Perhaps. But the story isn’t over yet. At some point, experts predict that there will be an attack in these waters.
“It’s not if, it’s when, in terms of somebody being fatally attacked. We’ve got seals being eaten within 100 meter of surfers. Think about that,” Skomal says. “Cape Cod is coexisting right now but we haven’t had the attack; we haven’t had that fatal attack.”
When it happens, Skomal predicts that the victim most likely will be a surfer near a seal colony. Several popular surf spots are located near where seals like to haul out. Some stand-up paddlers in the area think it’s safer to paddle near seal colonies because they think the seals will warn them when danger is near. (They won’t. In fact, experts say paddling near a seal colony is the most dangerous place to go with great whites in the area.)
Most great whites prefer deep waters in order to stay out of sight of potential prey. But off Cape Cod, water is shallow, forcing them into the same waters where people like to swim. Skomal has tracked several great whites to within a mile or so of beaches packed with swimmers and sunbathers just north of Chatham.
This balance between curiosity and caution defines every community living near great white congregations. Southern California has seen an uptick in the number attacks over the past few years but scientists say that since 1950, an individual swimmer’s risk of an attack in California has dropped 91 percent.
Southern and Western Australia is by far the leader in attacks with 16 of the country’s 22 shark attacks in 2015 were from great whites. Australia has seen a steep increase in unprovoked attacks (from an average of 6.5 in the 90s to 13 per year over the last 10 years), likely due to the large number of people in the water.
Although the chances of being killed by a shark at the beach are lower than getting killed by a collapsing sand dune – and indeed sharks have far more to fear from us than we from them –Cape Cod community leaders now must worry about it every summer.
In 2012, two girls kayaking in nearby Plymouth were attacked by a great white, which ruined their boats but did not injure them. Harbormaster Chad Hunter was the first on the scene and rescued the girls. Afterwards, his mind spun with the gravity of the situation and with all the rescue scenarios he might soon have to face. The father of two says he is fascinated by sharks but he also loses sleep over them.
“It’s terrifyingly interesting. I guess that’s a good way to say it,” he says as he pilots a boat toward listening devices the town maintains to track tagged great whites. He stops off in the neighboring town of Duxbury, famed for its long beaches and sailing. Just days after a device went into the water, it pinged with a confirmed great white.

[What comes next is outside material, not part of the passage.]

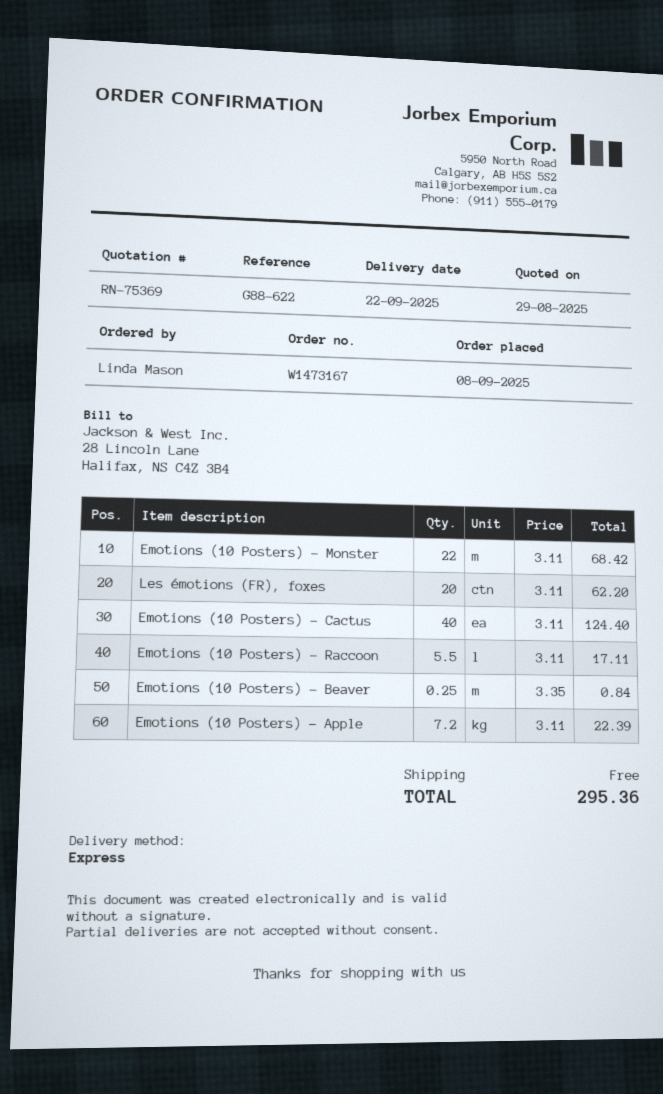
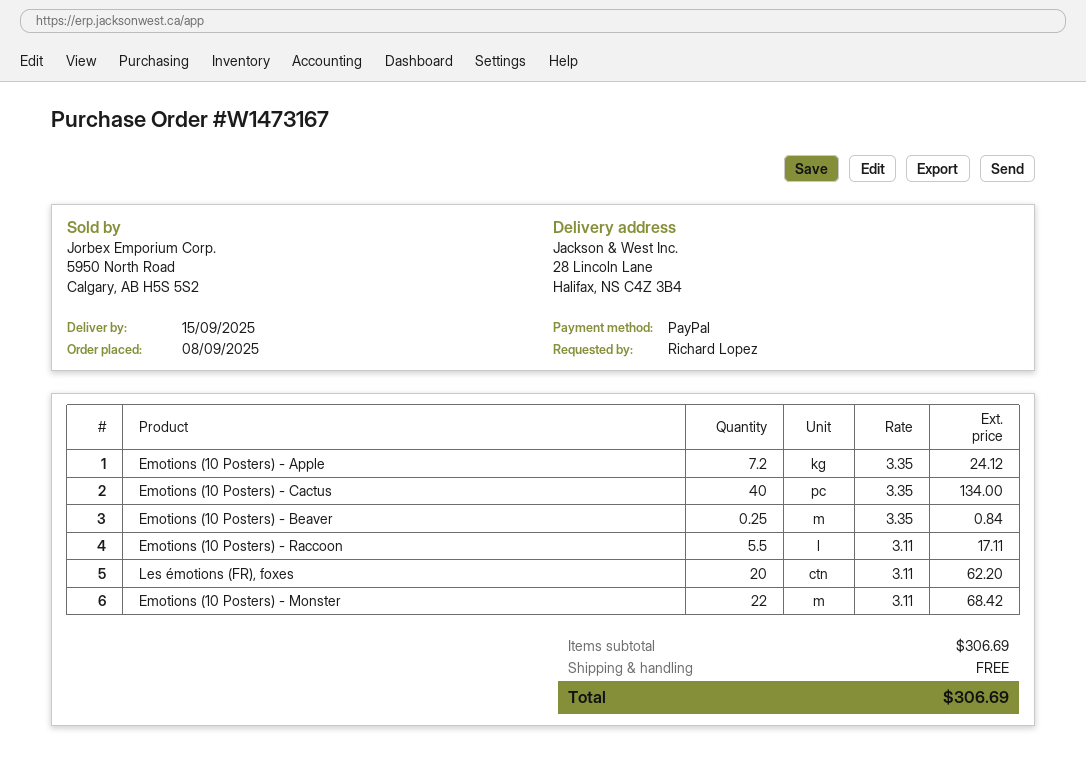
delivery date: 2025-09-22 -> 2025-09-15
ordered by: Linda Mason -> Richard Lopez
Emotions (10 Posters) - Cactus: 40 x 3.11 = 124.40 -> 40 x 3.35 = 134.00
Emotions (10 Posters) - Apple: 7.2 x 3.11 = 22.39 -> 7.2 x 3.35 = 24.12
total: 295.36 -> 306.69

Officials in Chatham, as in Plymouth and Duxbury, can plan how best to respond to an attack but they can do little to prevent one. Lifeguards will clear swimmers from the water as soon as a shark is spotted.
It’s a tenuous truce. In other places where great whites congregate, notably Western Australia, some frightened citizens are now calling for great white shark populations to be culled. Here, in this famous resort area–with its windsurfers, paddlers, and swimmers–only time will tell if the most feared species can cohabitate with other summer visitors.